=== PROBLEM DESCRIPTION ===
Check each line of the entries below for the word "command", and copy the lines that have it.

[Image comparison data]
-=-=-=-=-

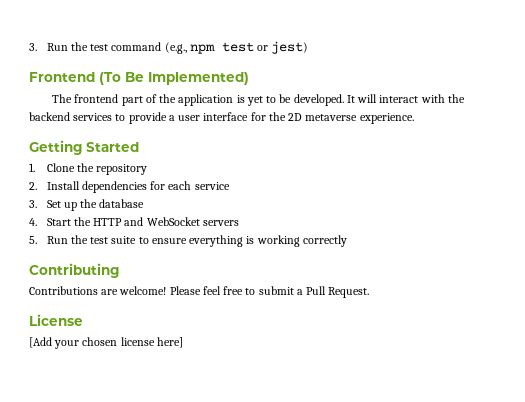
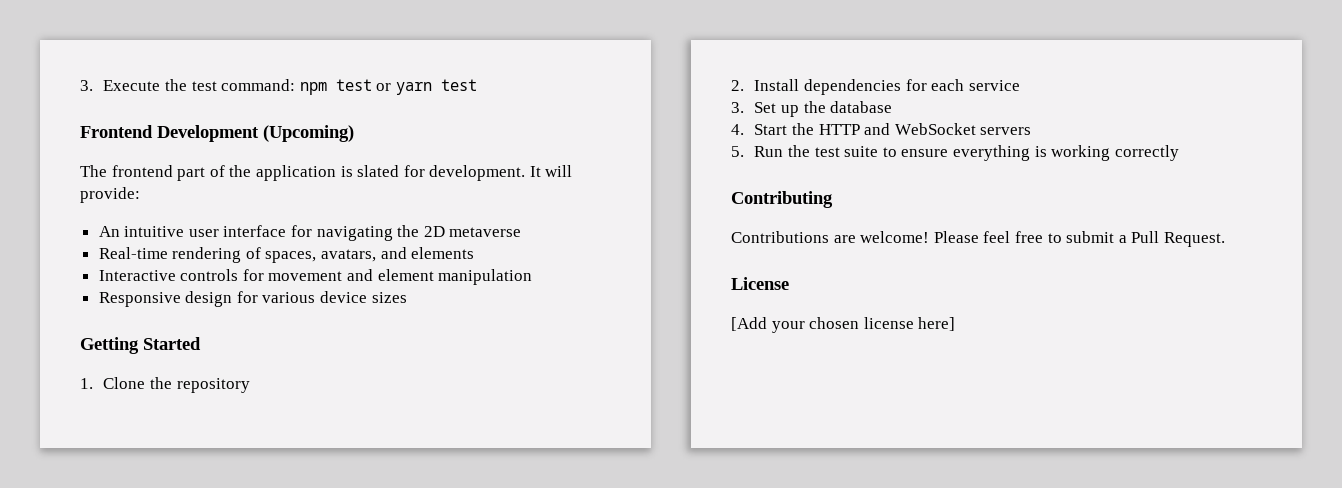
- 3. Run the test command (e.g., npm test or jest)
+ 3. Execute the test command: npm test or yarn test
- Frontend (To Be Implemented)
+ Frontend Development (Upcoming)
- The frontend part of the application is yet to be developed. It will interact with the backend services to provide a user interface for the 2D metaverse experience.
+ The frontend part of the application is slated for development. It will provide:
+ An intuitive user interface for navigating the 2D metaverse
+ Real-time rendering of spaces, avatars, and elements
+ Interactive controls for movement and element manipulation
+ Responsive design for various device sizes

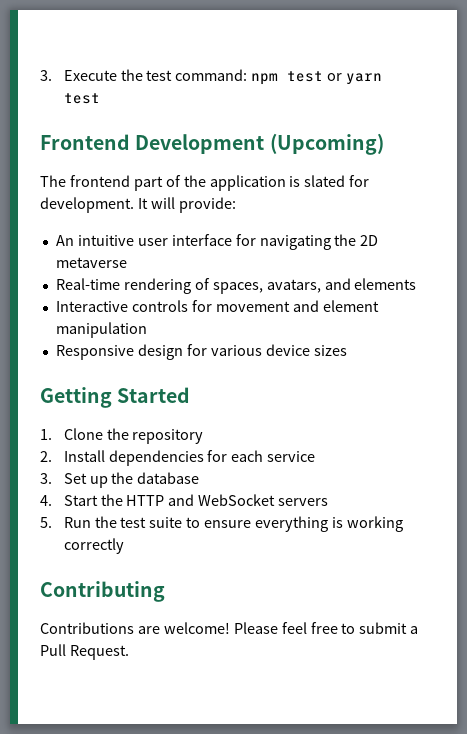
- License
- [Add your chosen license here]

-=-=-=-=-

=== ANSWER SECTION ===
- 3. Run the test command (e.g., npm test or jest)
+ 3. Execute the test command: npm test or yarn test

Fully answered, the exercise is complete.